Production Bug – Unnoticeable Async Void

The operation team reported a bug in production. The server crashed a few times, which seems daily. Here is the detail. I modified some texts (replaced with XXX) to remove the confidential data.

Your app crashed because of System.Net.Http.HttpRequestException
Your app, XXX, crashed because of System.Net.Http.HttpRequestException and aborted the requests it was processing when the overflow occurred. As a result, your app’s users may have experienced HTTP 502 errors.

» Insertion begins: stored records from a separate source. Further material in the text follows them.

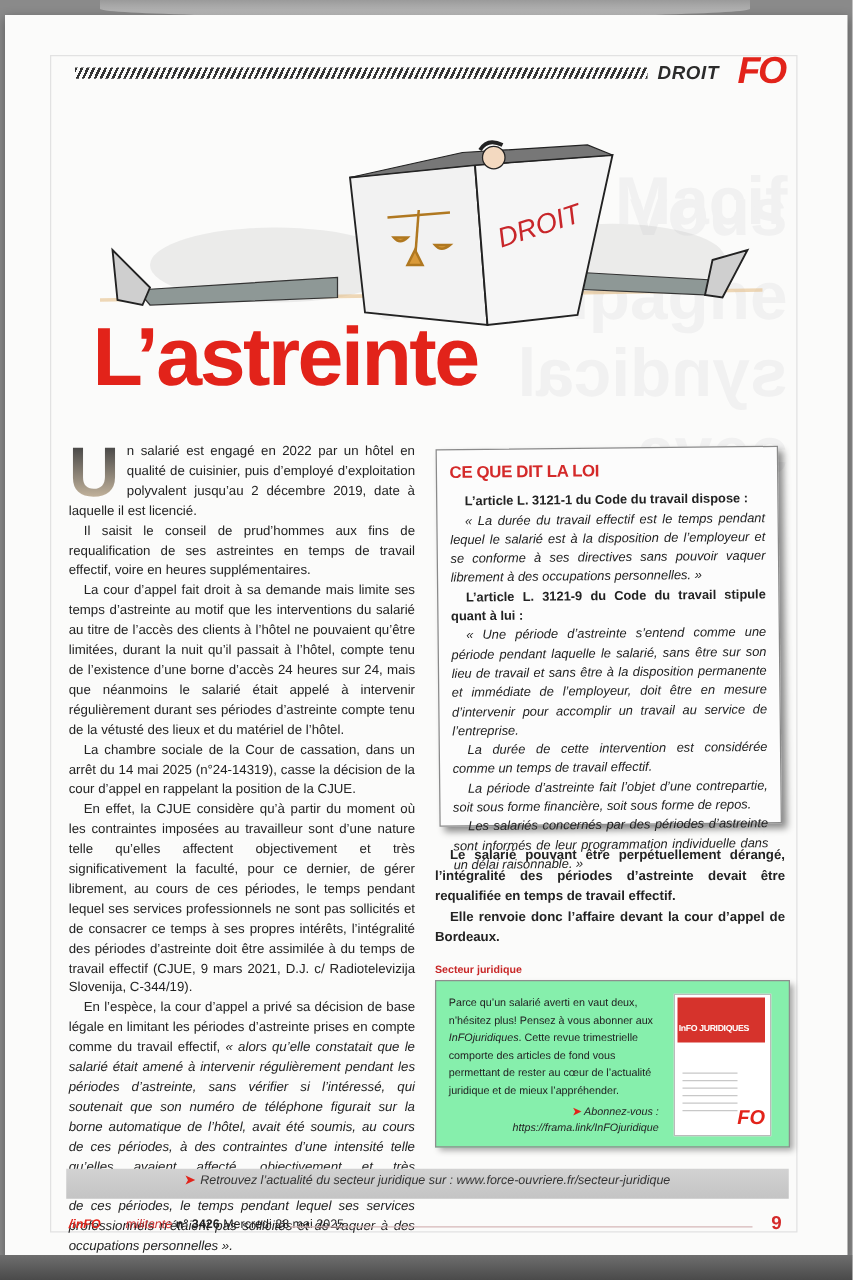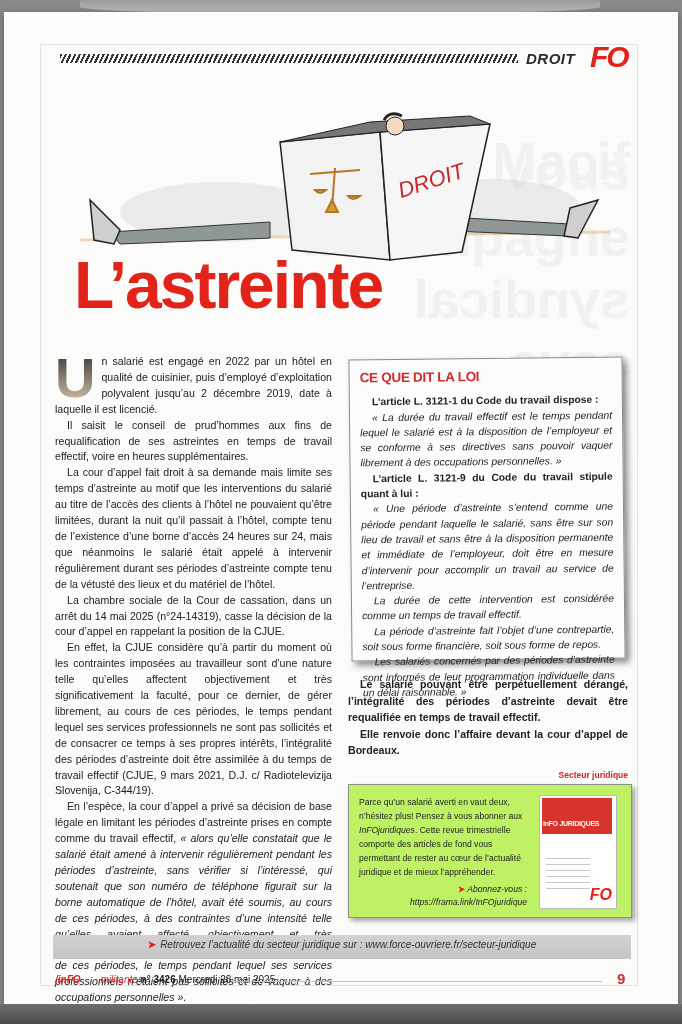--- a/index.html
+++ b/index.html
@@ -80,7 +80,7 @@
     font-size: 10.6px; line-height: 16.5px; color: #222; text-align: justify;
   }
   .col-right p { margin: 0; text-indent: 12px; font-weight: bold; }
-  .signature { text-align: right; font-weight: bold; font-size: 8.5px; color: #c82828; margin-top: 8px; }
+  .signature { text-align: left; font-weight: bold; font-size: 8.5px; color: #c82828; margin-top: 8px; }
   
   .promo {
     position: absolute; left: 348px; top: 784px; width: 282px; height: 132px;

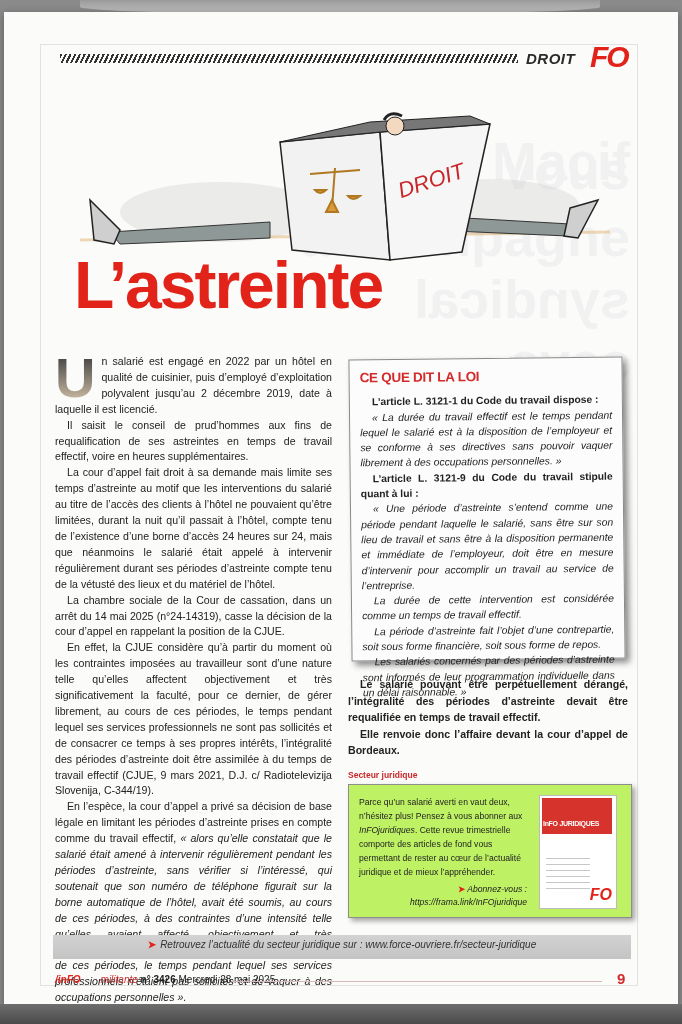--- a/index.html
+++ b/index.html
@@ -84,7 +84,7 @@
   
   .promo {
     position: absolute; left: 348px; top: 784px; width: 282px; height: 132px;
-    border: 1px solid #8e8e8e; background: #bef264;
+    border: 1px solid #8e8e8e; background: #86efac;
     box-shadow: 3px 3px 5px rgba(0,0,0,0.35);
   }
   .promo-text {

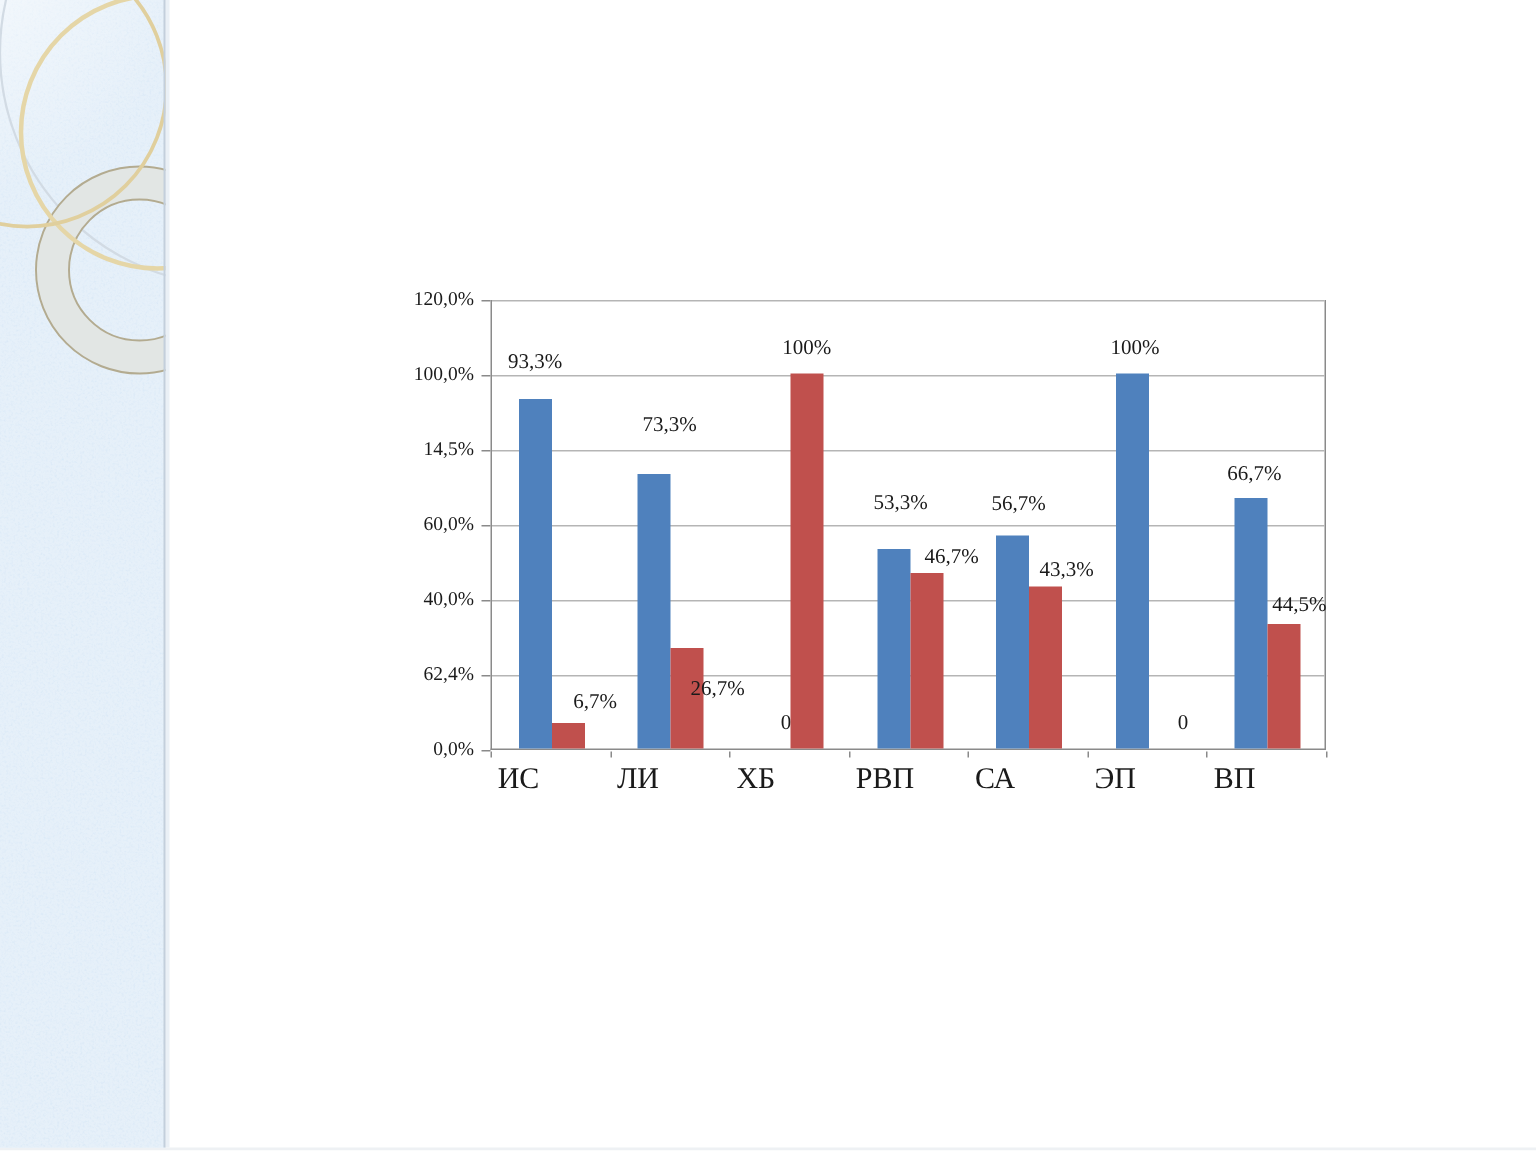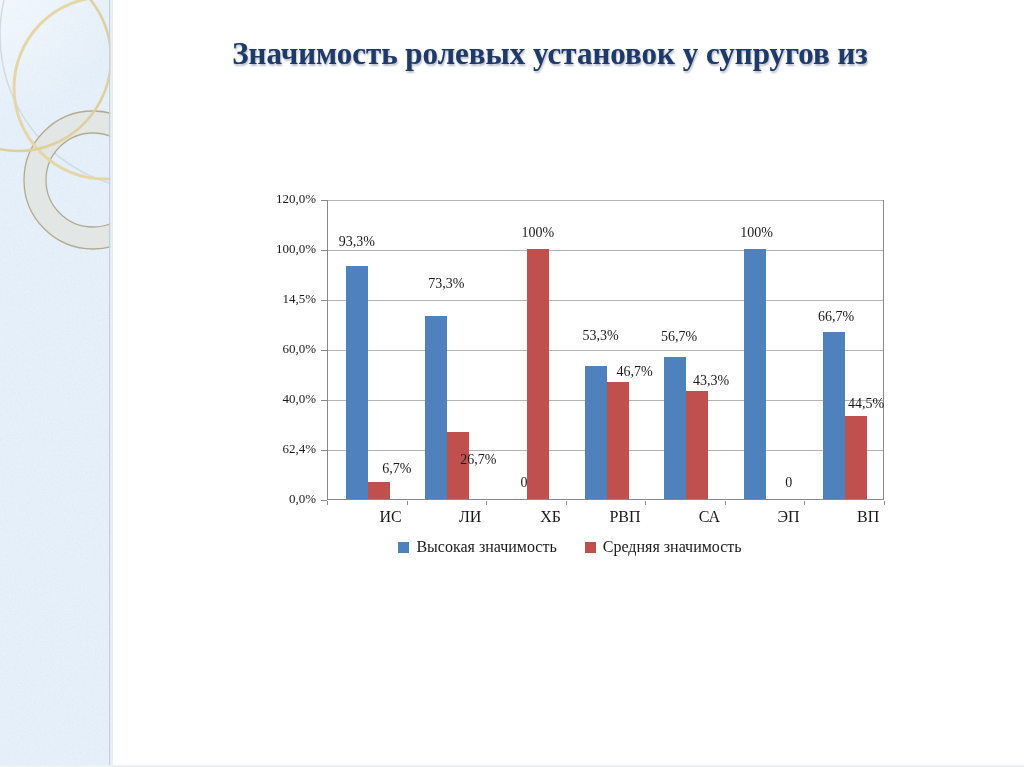--- a/index.html
+++ b/index.html
@@ -93,7 +93,6 @@
   </div>
 
   <div class="title">
-    <div>Значимость ролевых установок у супругов из</div>
   </div>
 
   <div class="chart-area">

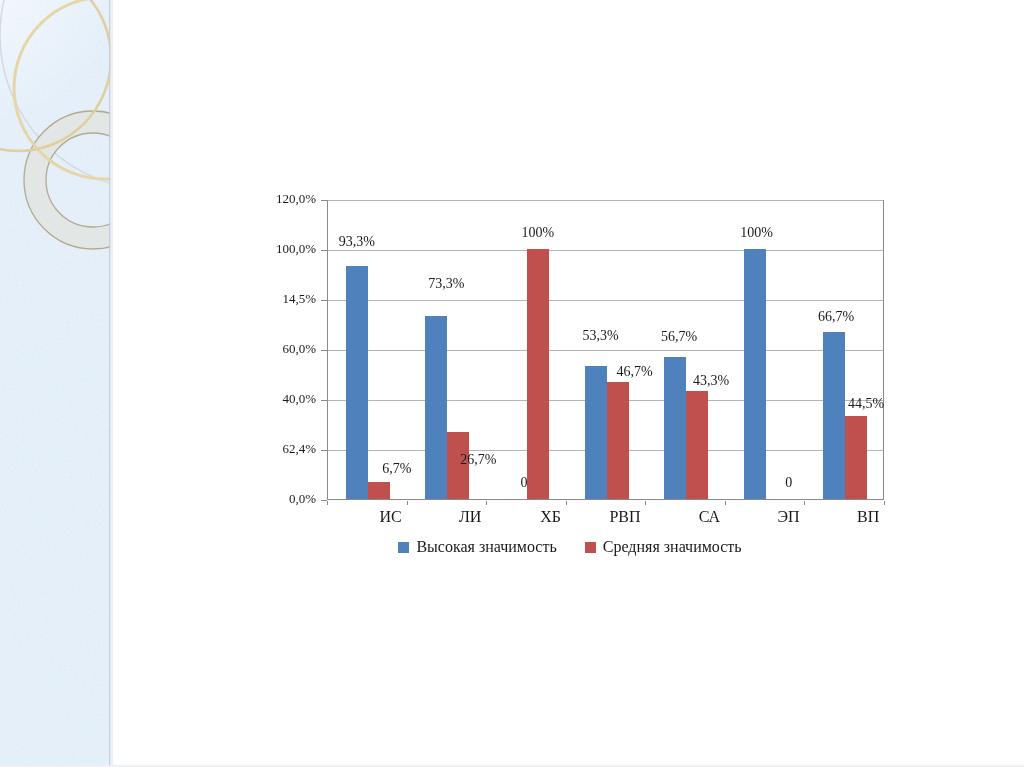--- a/index.html
+++ b/index.html
@@ -37,7 +37,7 @@
   .y-label { position:absolute; left:0; width:86px; text-align:right; font-size:13px; white-space:nowrap; }
   .y-tick { position:absolute; width:6px; height:1px; background:#8a8a8a; }
   .x-tick { position:absolute; width:1px; height:4px; background:#8a8a8a; }
-  .x-label { position:absolute; width:70px; text-align:right; font-size:16px; }
+  .x-label { position:absolute; width:70px; text-align:left; font-size:20px; }
 
   .legend {
     position:absolute; left:0; top:348px; width:680px;

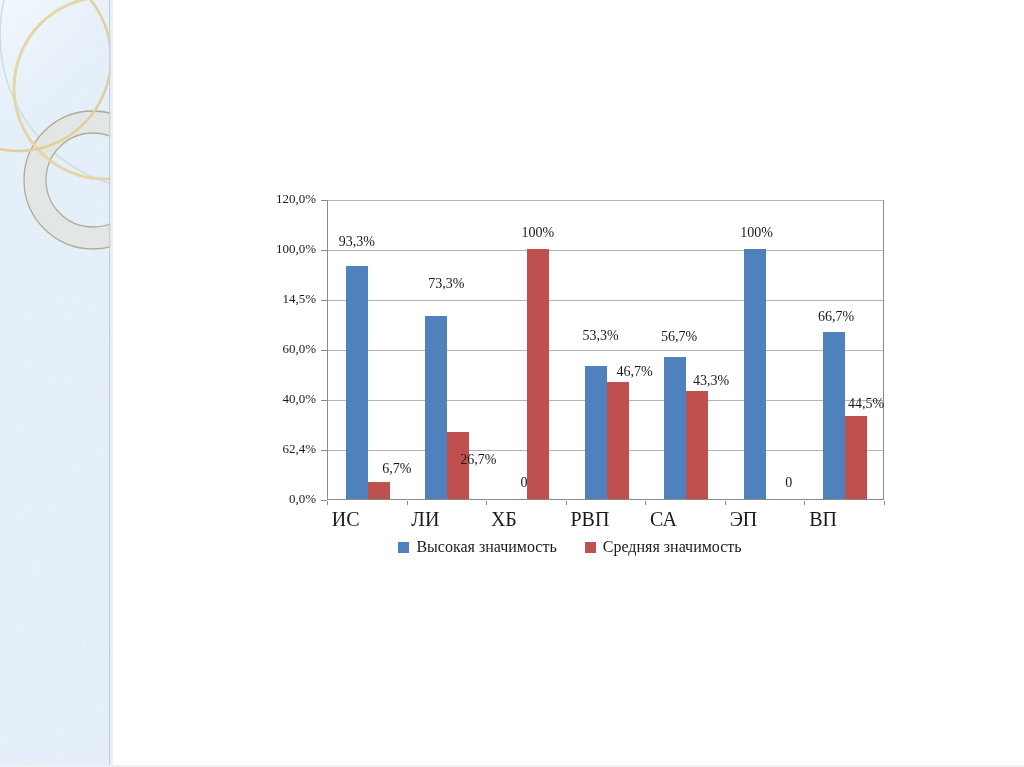--- a/index.html
+++ b/index.html
@@ -130,16 +130,6 @@
         <div class="bar" style="left: 517.214px; height: 83.25px; background: rgb(192, 80, 77);"></div>
         <div class="data-label" style="left: 492.214px; top: 195.75px;">44,5%</div>
       </div>
-    <div class="legend">
-      <div class="legend-item">
-        <span class="legend-swatch" style="background: rgb(79, 129, 189);"></span>
-        <span>Высокая значимость</span>
-      </div>
-      <div class="legend-item">
-        <span class="legend-swatch" style="background: rgb(192, 80, 77);"></span>
-        <span>Средняя значимость</span>
-      </div>
-    </div>
   <div class="y-label" style="top: 301px;">0,0%</div>
       <div class="y-tick" style="left: 91px; top: 310px;"></div>
       <div class="y-label" style="top: 251px;">62,4%</div>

This call stack caused the exception:
System.Net.Http.HttpContent+d__54.MoveNext
System.Runtime.ExceptionServices.ExceptionDispatchInfo.Throw
System.Runtime.CompilerServices.TaskAwaiter.ThrowForNonSuccess
System.Runtime.CompilerServices.TaskAwaiter.HandleNonSuccessAndDebuggerNotification
System.Net.Http.HttpContent+d__70`2[[System.__Canon System.Private.CoreLib][System.__Canon System.Private.CoreLib]].MoveNext
System.Runtime.ExceptionServices.ExceptionDispatchInfo.Throw
System.Runtime.CompilerServices.TaskAwaiter.ThrowForNonSuccess
System.Runtime.CompilerServices.TaskAwaiter.HandleNonSuccessAndDebuggerNotification
XXX.DeleteSampleCommandHandler+<>c__DisplayClass6_0+<b__0>d.MoveNext
System.Runtime.ExceptionServices.ExceptionDispatchInfo.Throw
System.Threading.Tasks.Task+<>c.b__139_1
System.Threading.QueueUserWorkItemCallback+<>c.<.cctor>b__6_0
System.Threading.ExecutionContext.RunForThreadPoolUnsafe[[System.__Canon System.Private.CoreLib]]
System.Threading.QueueUserWorkItemCallback.Execute
System.Threading.ThreadPoolWorkQueue.Dispatch
System.Threading._ThreadPoolWaitCallback.PerformWaitCallback
---> (Inner Exception #0) System.IO.IOException
System.Net.Security.SslStream+d__214`1[[System.Net.Security.SslStream+SslReadAsync System.Net.Security]].MoveNext
System.Runtime.ExceptionServices.ExceptionDispatchInfo.Throw
System.Runtime.CompilerServices.TaskAwaiter.ThrowForNonSuccess
System.Runtime.CompilerServices.TaskAwaiter.HandleNonSuccessAndDebuggerNotification
System.Net.Http.HttpConnection+d__87.MoveNext
System.Runtime.ExceptionServices.ExceptionDispatchInfo.Throw
System.Runtime.CompilerServices.TaskAwaiter.ThrowForNonSuccess
System.Net.Http.HttpConnection+ChunkedEncodingReadStream+d__10.MoveNext
System.Runtime.ExceptionServices.ExceptionDispatchInfo.Throw
System.Runtime.CompilerServices.TaskAwaiter.ThrowForNonSuccess
System.Runtime.CompilerServices.TaskAwaiter.HandleNonSuccessAndDebuggerNotification
System.Net.Http.HttpConnectionResponseContent+d__5.MoveNext
System.Runtime.ExceptionServices.ExceptionDispatchInfo.Throw
System.Runtime.CompilerServices.TaskAwaiter.ThrowForNonSuccess
System.Runtime.CompilerServices.TaskAwaiter.HandleNonSuccessAndDebuggerNotification
System.Net.Http.HttpContent+d__54.MoveNext
--- End of inner exception stack trace ---
---> (Inner Exception #1) System.ObjectDisposedException
System.Net.Security.SslStream.ThrowIfExceptional
System.Net.Security.SslStream.CheckThrow
System.Net.Security.SslStream+d__214`1[[System.Net.Security.SslStream+SslReadAsync System.Net.Security]].MoveNext
--- End of inner exception stack trace ---

To learn more about this exception, use the Kudu console to view the log file in d:\home\logfiles\crashdumps, which contains up to 10 log files for your app if space is available.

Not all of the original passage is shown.